Escrevo oriente texto com o coração ainda aquecido depois de uma mergulho transformadora no Tocantins. Fui ao estado a invitação da Secretaria de Instrução, principalmente de seu Núcleo de Instrução Escolar Quilombola e Instrução para Relações Étnico-Raciais (Neeq-Erer), para participar do 1º Seminário de Instrução Antirracista. Foi minha primeira vez ali —e não poderia ter sido mais privativo.
Em Palmas, conversei com centenas de educadores e educadoras da rede pública estadual, que me receberam com imenso carinho e atenção. Ao mesmo tempo que foi uma honra saber que muitos viajaram dois dias para chegar e levariam mais dois para voltar a suas comunidades, esse oferecido também me fez refletir, uma vez mais, sobre a vastidão do Brasil e suas complexidades, que tornam cada região única.
A programação do evento foi intensa e potente. Jovens da histórica cidade de Natividade apresentaram um espetáculo de suça, dança típica sítio. Encantei-me ainda com o show da orquestra Vozes de Ébano —um trio formado por mulheres negras de Palmas, todas repletas de talento e presença.
No dia seguinte, acompanhada do secretário estadual de Instrução, Fábio Vaz, vivi uma emoção memorável: saber a comunidade quilombola do Mumbuca, rudimento do famoso capim dourado e terreno de Dona Miúda.

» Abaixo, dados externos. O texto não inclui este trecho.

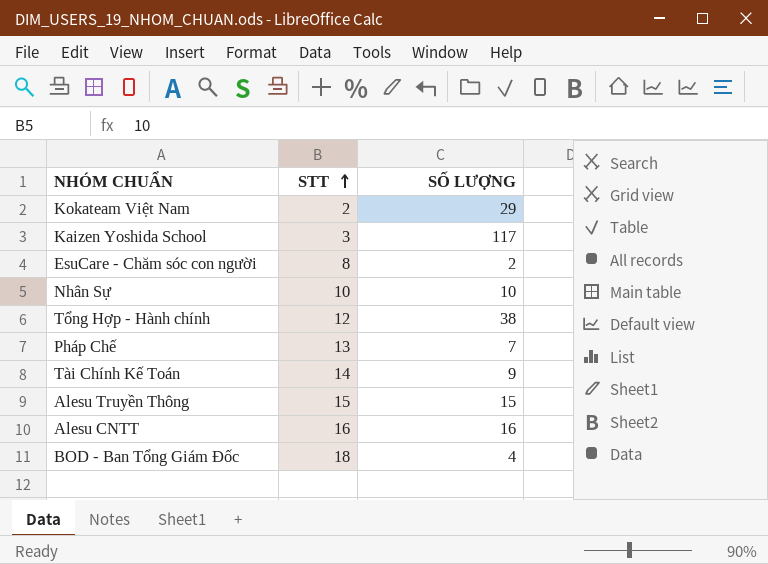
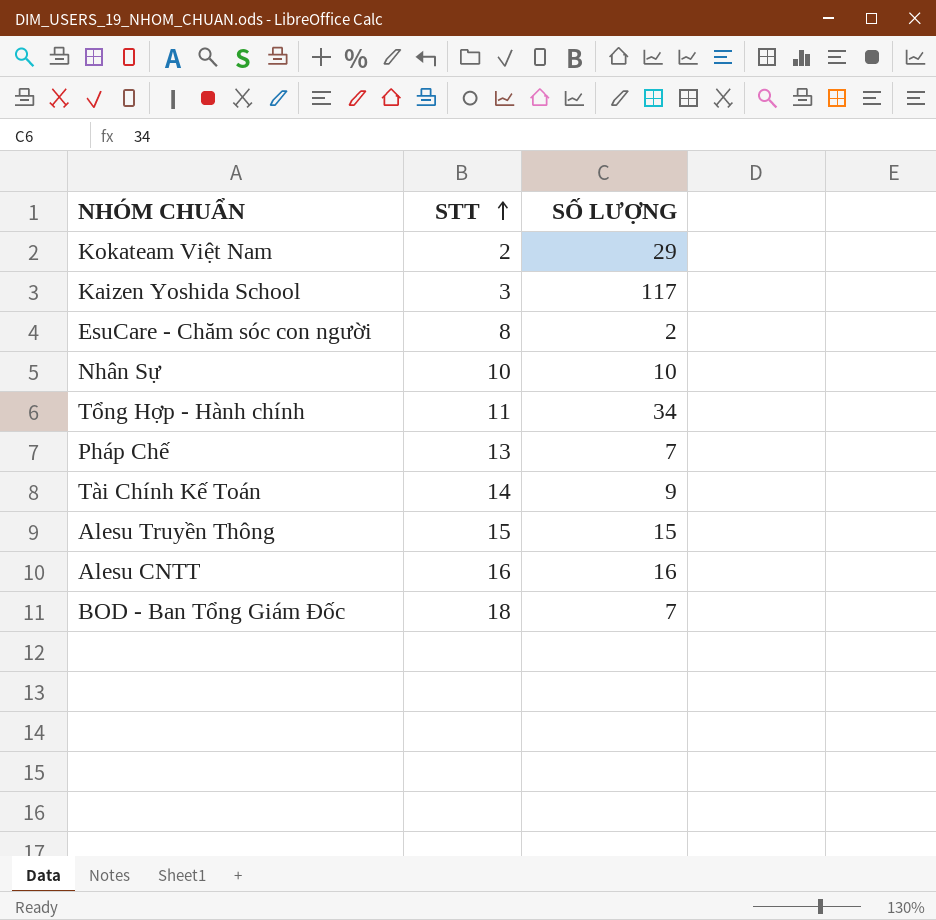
Tổng Hợp - Hành chính | STT: 12 -> 11
Tổng Hợp - Hành chính | SỐ LƯỢNG: 38 -> 34
BOD - Ban Tổng Giám Đốc | SỐ LƯỢNG: 4 -> 7

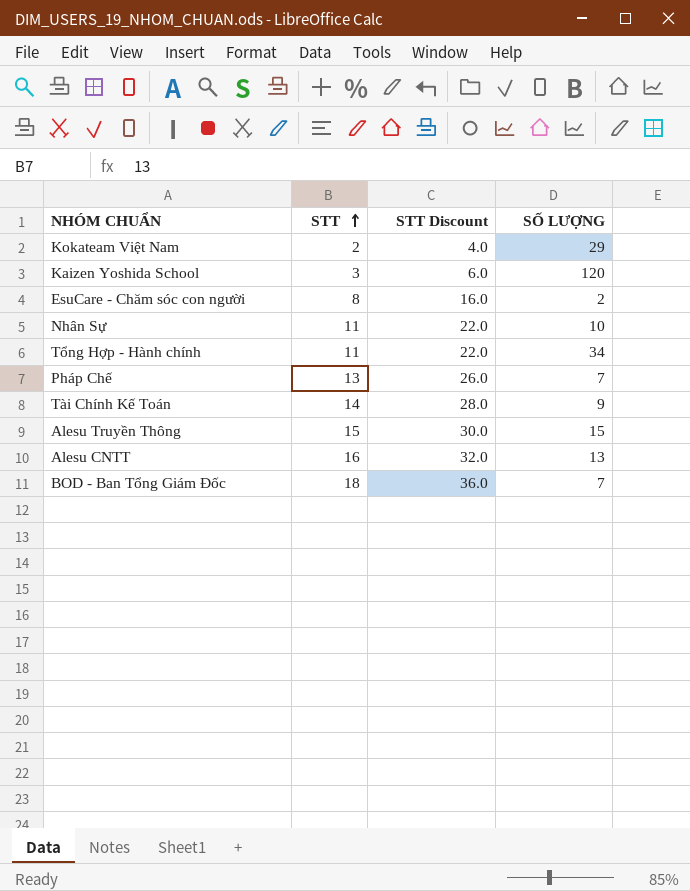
column STT Discount | formula: none -> [STT] * 2
Kaizen Yoshida School | SỐ LƯỢNG: 117 -> 120
Nhân Sự | STT: 10 -> 11
Alesu CNTT | SỐ LƯỢNG: 16 -> 13

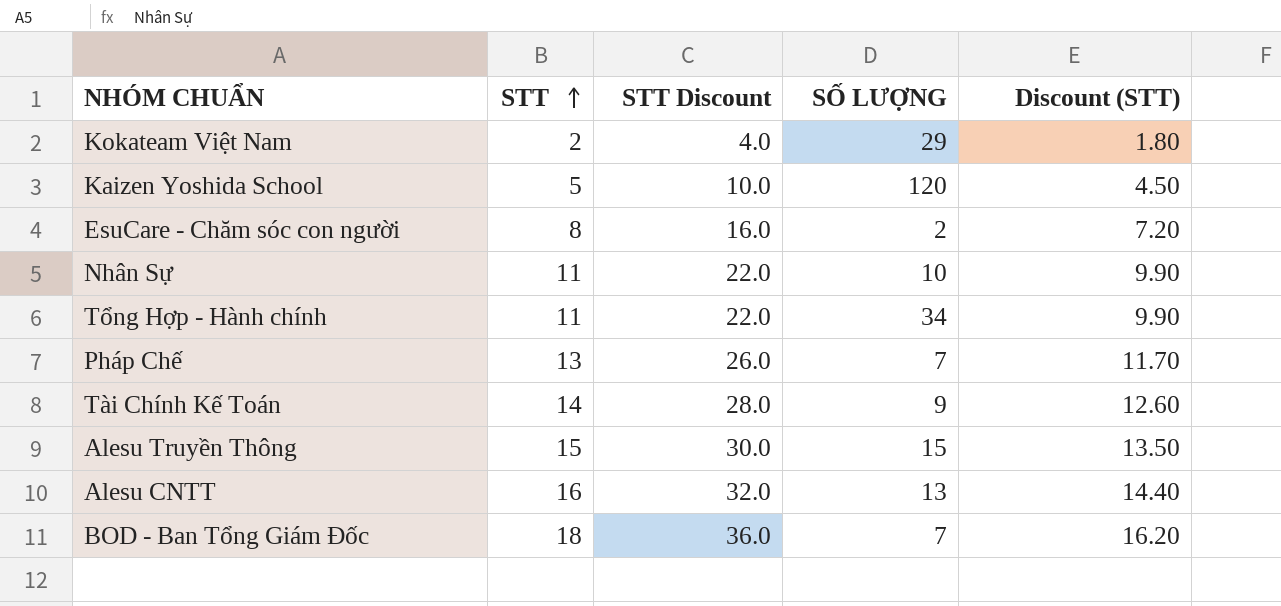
column Discount (STT) | formula: none -> [STT] * 0.9
Kaizen Yoshida School | STT: 3 -> 5
Kaizen Yoshida School | STT Discount: 6.0 -> 10.0

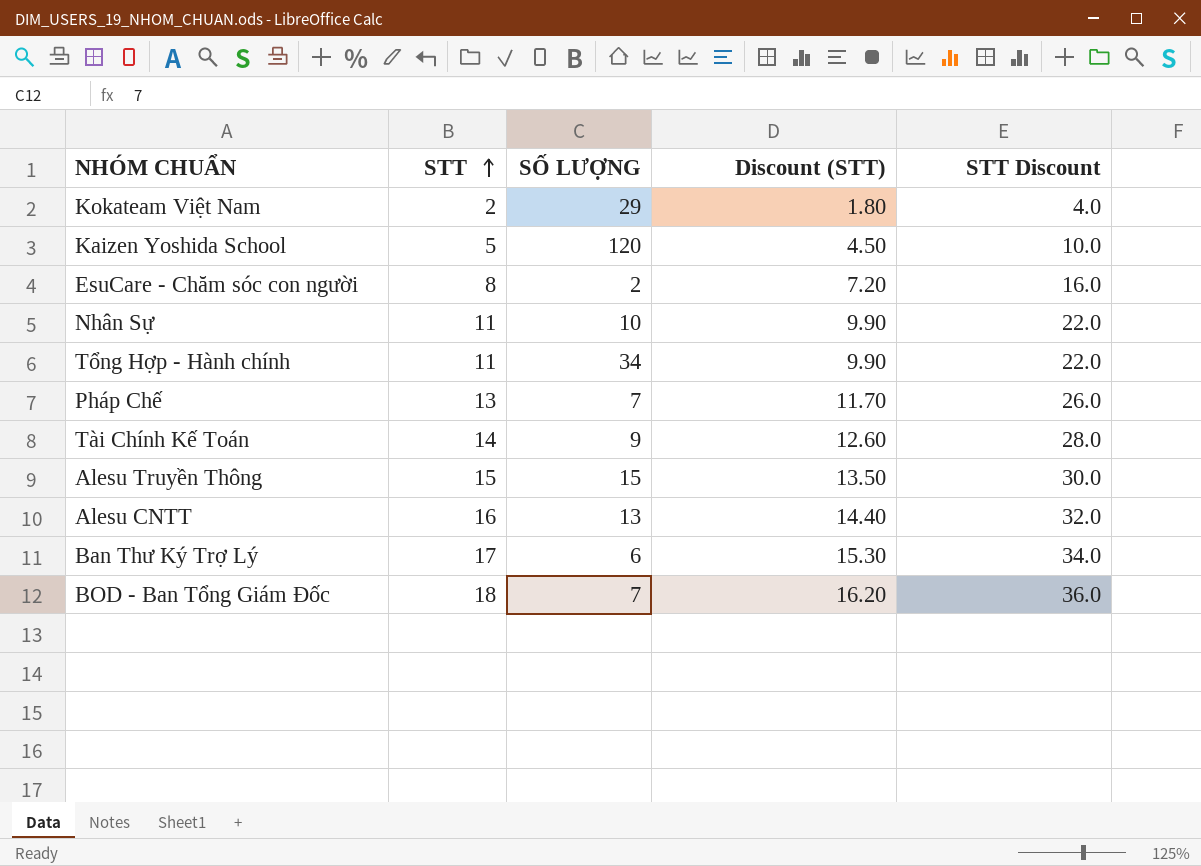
column STT Discount | position: 3 -> 5
row Ban Thư Ký Trợ Lý: none -> 17 | 6 | 15.30 | 34.0

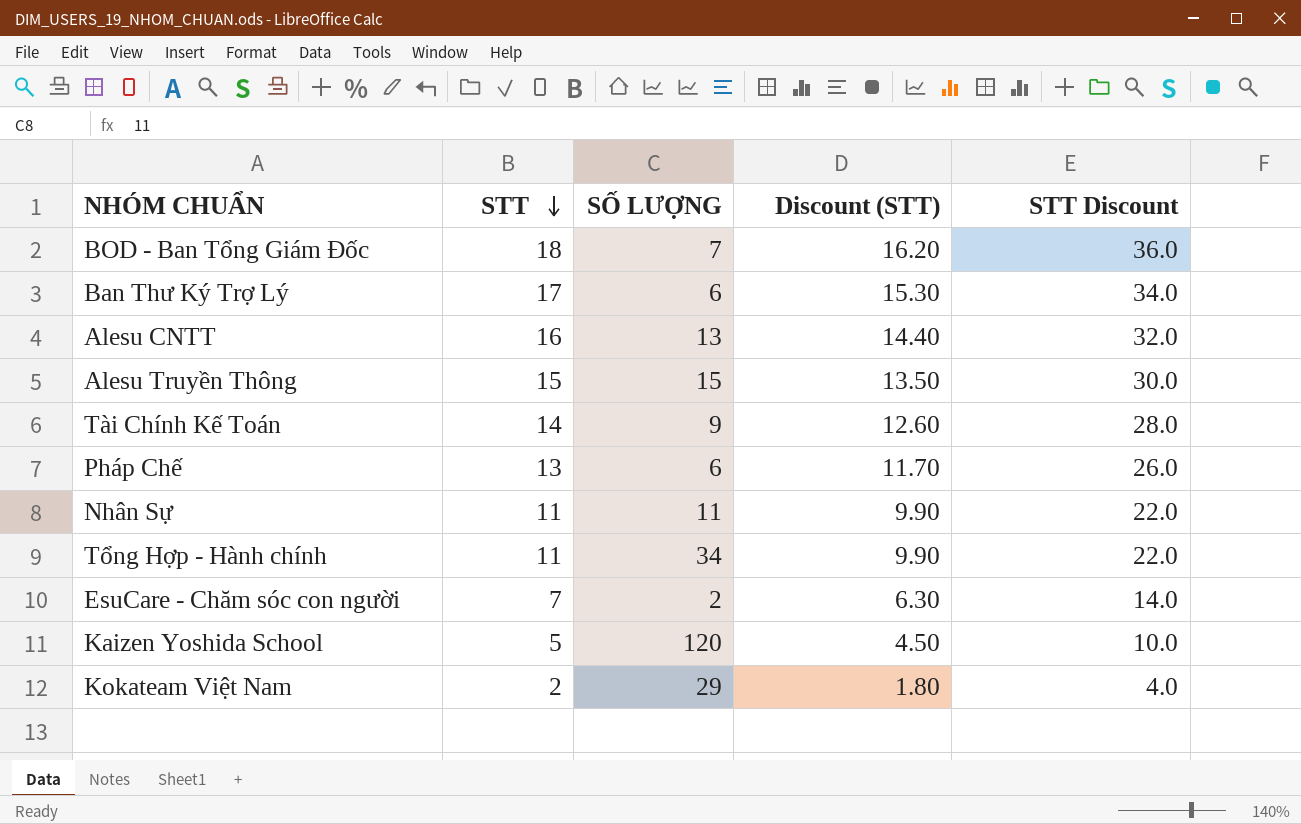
row order: STT ascending -> STT descending
Pháp Chế | SỐ LƯỢNG: 7 -> 6
Nhân Sự | SỐ LƯỢNG: 10 -> 11
EsuCare - Chăm sóc con người | STT: 8 -> 7
EsuCare - Chăm sóc con người | Discount (STT): 7.20 -> 6.30
EsuCare - Chăm sóc con người | STT Discount: 16.0 -> 14.0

Fomos recebidos pelas crianças da escola sítio com música, trova e homenagens. Saber que leem e estudam minhas obras foi uma honra difícil de trasladar em palavras.
O Parque Estadual do Jalapão, onde está localizada a comunidade do Mumbuca, é um território de fé, originalidade e memória viva. Foi ali que Dona Miúda transformou o capim copioso em arte: chapéus, bolsas, fruteiras e peças que circulam pelo Brasil.

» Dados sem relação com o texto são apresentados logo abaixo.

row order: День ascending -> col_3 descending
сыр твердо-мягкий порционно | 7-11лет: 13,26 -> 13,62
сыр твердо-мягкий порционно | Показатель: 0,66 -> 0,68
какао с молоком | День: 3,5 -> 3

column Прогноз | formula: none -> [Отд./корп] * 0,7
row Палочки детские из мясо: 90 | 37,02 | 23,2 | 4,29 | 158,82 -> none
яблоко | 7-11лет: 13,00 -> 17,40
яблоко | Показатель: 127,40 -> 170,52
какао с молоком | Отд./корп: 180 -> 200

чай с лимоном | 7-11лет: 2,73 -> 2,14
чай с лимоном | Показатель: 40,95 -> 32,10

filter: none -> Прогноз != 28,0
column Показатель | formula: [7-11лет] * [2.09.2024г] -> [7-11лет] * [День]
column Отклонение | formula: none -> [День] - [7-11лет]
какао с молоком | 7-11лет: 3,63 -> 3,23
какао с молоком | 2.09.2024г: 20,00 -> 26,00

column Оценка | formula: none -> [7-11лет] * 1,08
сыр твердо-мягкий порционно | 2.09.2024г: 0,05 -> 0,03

Na comunidade, conheci histórias marcantes, uma vez que a de Tia Doutora, nome recebido aos nove anos em seguida sanar o próprio pai de um mal até logo ignoto com um chá que só ela sabe preparar. Ouvi ainda o som da viola de buriti, instrumento restrito da região, e canções eternizadas por Maurício Ribeiro, artista quilombola que morreu durante a pandemia.

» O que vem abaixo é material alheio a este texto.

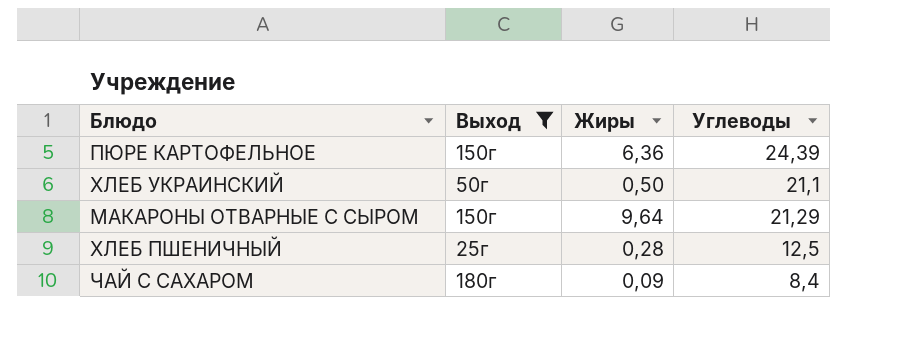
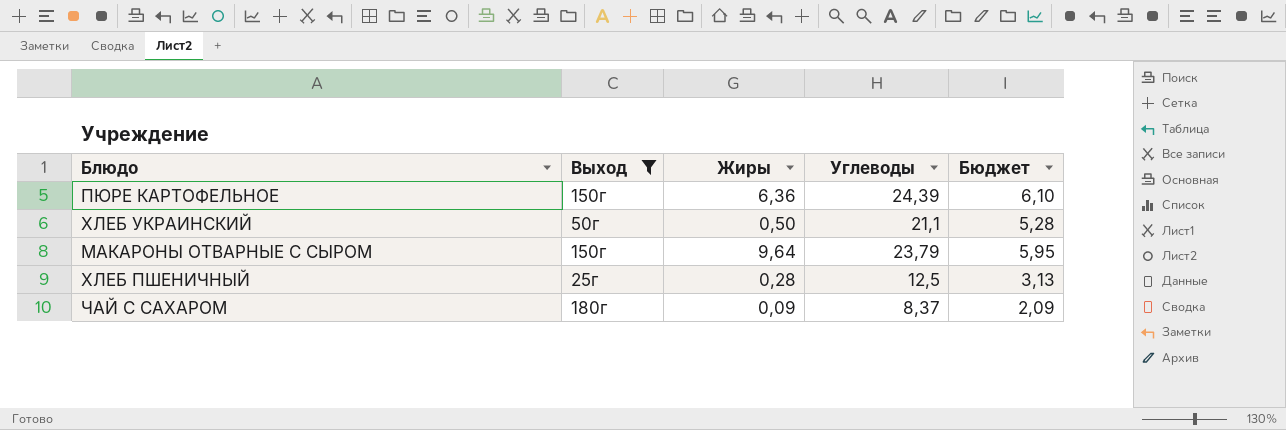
column Бюджет | formula: none -> [Углеводы] * 0,25
МАКАРОНЫ ОТВАРНЫЕ С СЫРОМ | Углеводы: 21,29 -> 23,79
ЧАЙ С САХАРОМ | Углеводы: 8,4 -> 8,37

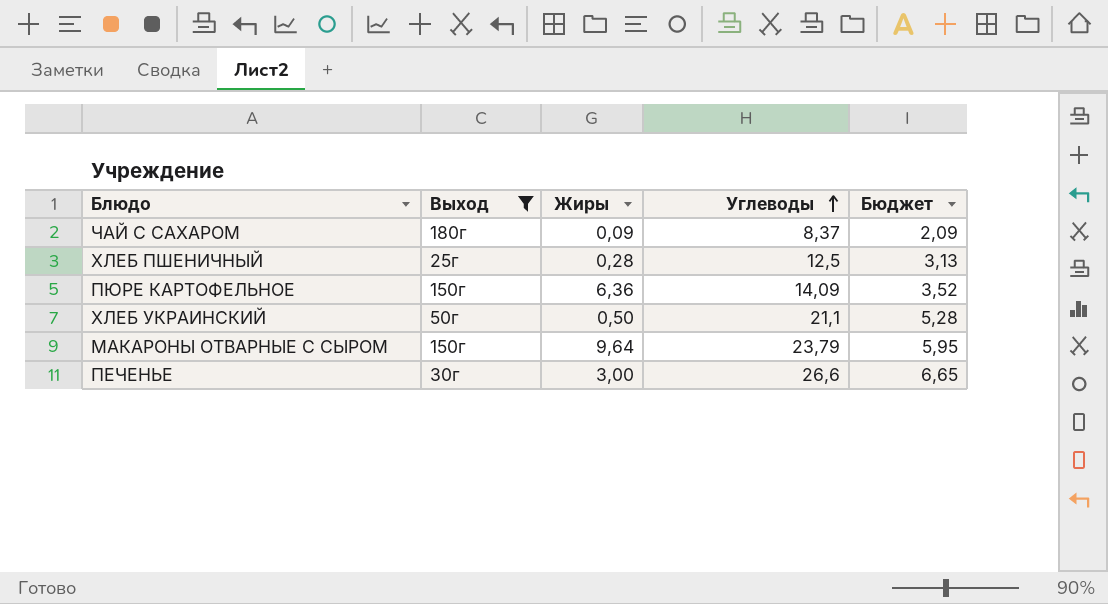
row order: none -> Углеводы ascending
ПЮРЕ КАРТОФЕЛЬНОЕ | Углеводы: 24,39 -> 14,09
ПЮРЕ КАРТОФЕЛЬНОЕ | Бюджет: 6,10 -> 3,52
row ПЕЧЕНЬЕ: none -> 30г | 3,00 | 26,6 | 6,65

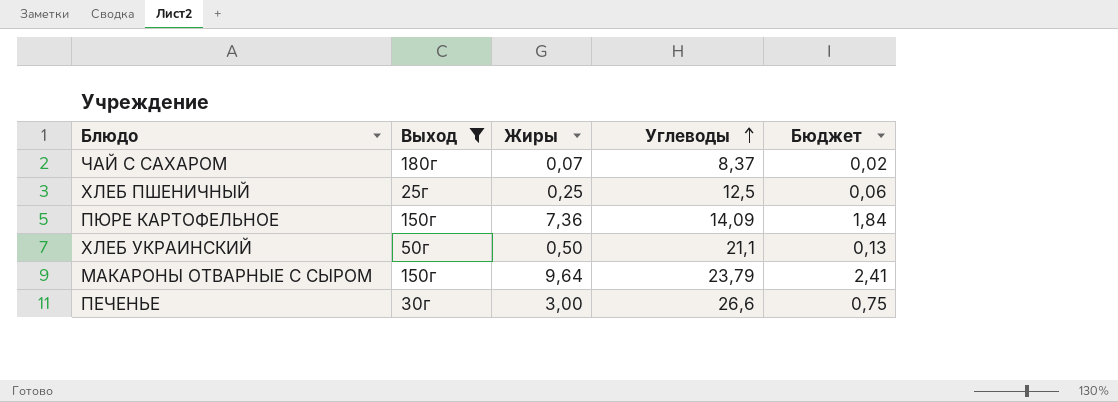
column Бюджет | formula: [Углеводы] * 0,25 -> [Жиры] * 0,25
ЧАЙ С САХАРОМ | Жиры: 0,09 -> 0,07
ХЛЕБ ПШЕНИЧНЫЙ | Жиры: 0,28 -> 0,25
ПЮРЕ КАРТОФЕЛЬНОЕ | Жиры: 6,36 -> 7,36

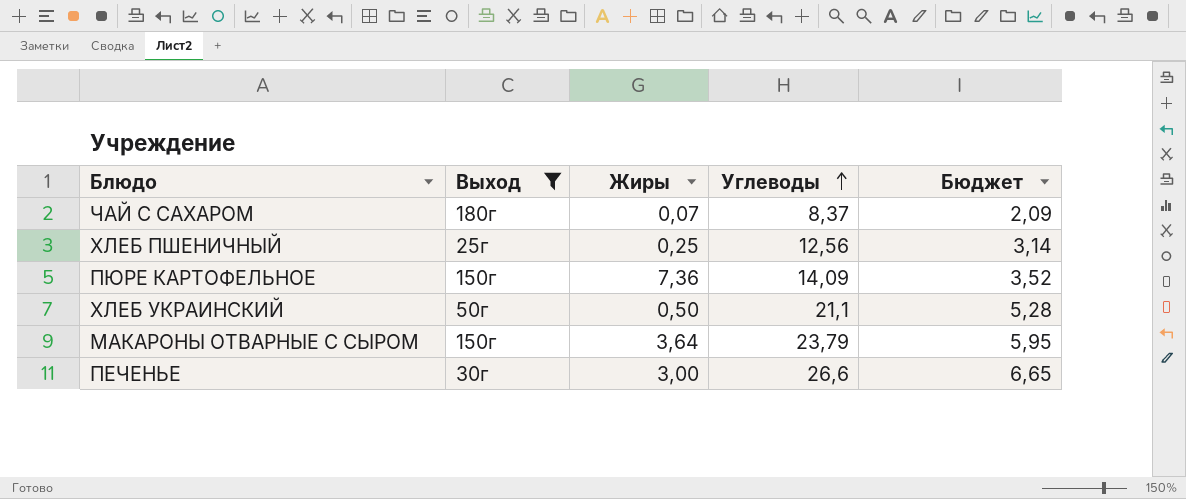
column Бюджет | formula: [Жиры] * 0,25 -> [Углеводы] * 0,25
ХЛЕБ ПШЕНИЧНЫЙ | Углеводы: 12,5 -> 12,56
МАКАРОНЫ ОТВАРНЫЕ С СЫРОМ | Жиры: 9,64 -> 3,64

Depois esses dias tão intensos, aproveitei o feriado para saber as belezas naturais do estado. Comecei pelo fervedouro Bela Vista, o maior da região, localizado em São Félix do Tocantins. Fervedouros são nascentes de chuva cristalina onde, independentemente da profundidade, é impossível naufragar. A pressão da chuva empurra o corpo de volta à superfície. A pressão ainda faz a chuva borbulhar, razão pela qual se deu o nome de fervedouros.
Visitei ainda as Serras Gerais, no sudeste do estado, uma região de cânions esculpidos por milhões de anos de ação das águas e dos ventos. Fiz na trilha do Cânion Seduzido um treino de contemplação e, na lagoa do Nipónico, com suas águas cristalinas, vi belezas de tirarem o fôlego. E ainda me vi imersa no encantamento que a região produz, com lugares ainda misteriosos e terreno copioso. Em conversa com moradores, soube do impacto da romance “O Outro Lado do Paraíso”, da TV Orbe, exibida em 2017, cuja gravação impulsionou o turismo e fomentou debates sobre concessões de áreas para empreendimentos uma vez que resorts, estradas e aeroportos.
Foi nesse contexto que tomei ciência do trabalho de Cida Ribeiro, liderança da Coordenação Estadual das Comunidades Quilombolas do Tocantins (Coeqto) e uma das autoras do livro “Mulheres Quilombolas: Territórios de Existências Negras Femininas”, publicado pelo selo editorial que dirijo.
Conheci Cida por meio de Selma Dealdina, da Coordenação Pátrio de Pronunciação das Comunidades Rurais Quilombolas (Conaq), com quem mantenho uma relação de longa data. Em 2021, Selma me ligou preocupada porque o governo estadual da quadra havia iniciado um processo de licença de terras no Jalapão sem consulta às populações locais. Denunciei esse processo em pilastra publicada nesta mesma Folha.
Hoje, o cenário é outro. O logo governador foi recluso, a licença foi cancelada, e o atual governo —iniciado em 2023— vem reeditando o projeto com outro espírito: ouvindo as comunidades e priorizando a preservação ambiental e cultural. Esse novo processo, feito de insignificante para cima, com diálogo e consulta às populações tradicionais, tem agradado à população sítio que vive do turismo.
Recomendo, com exaltação e carinho, que todas as pessoas se permitam viver essa experiência. O Tocantins é um lugar de muita magia.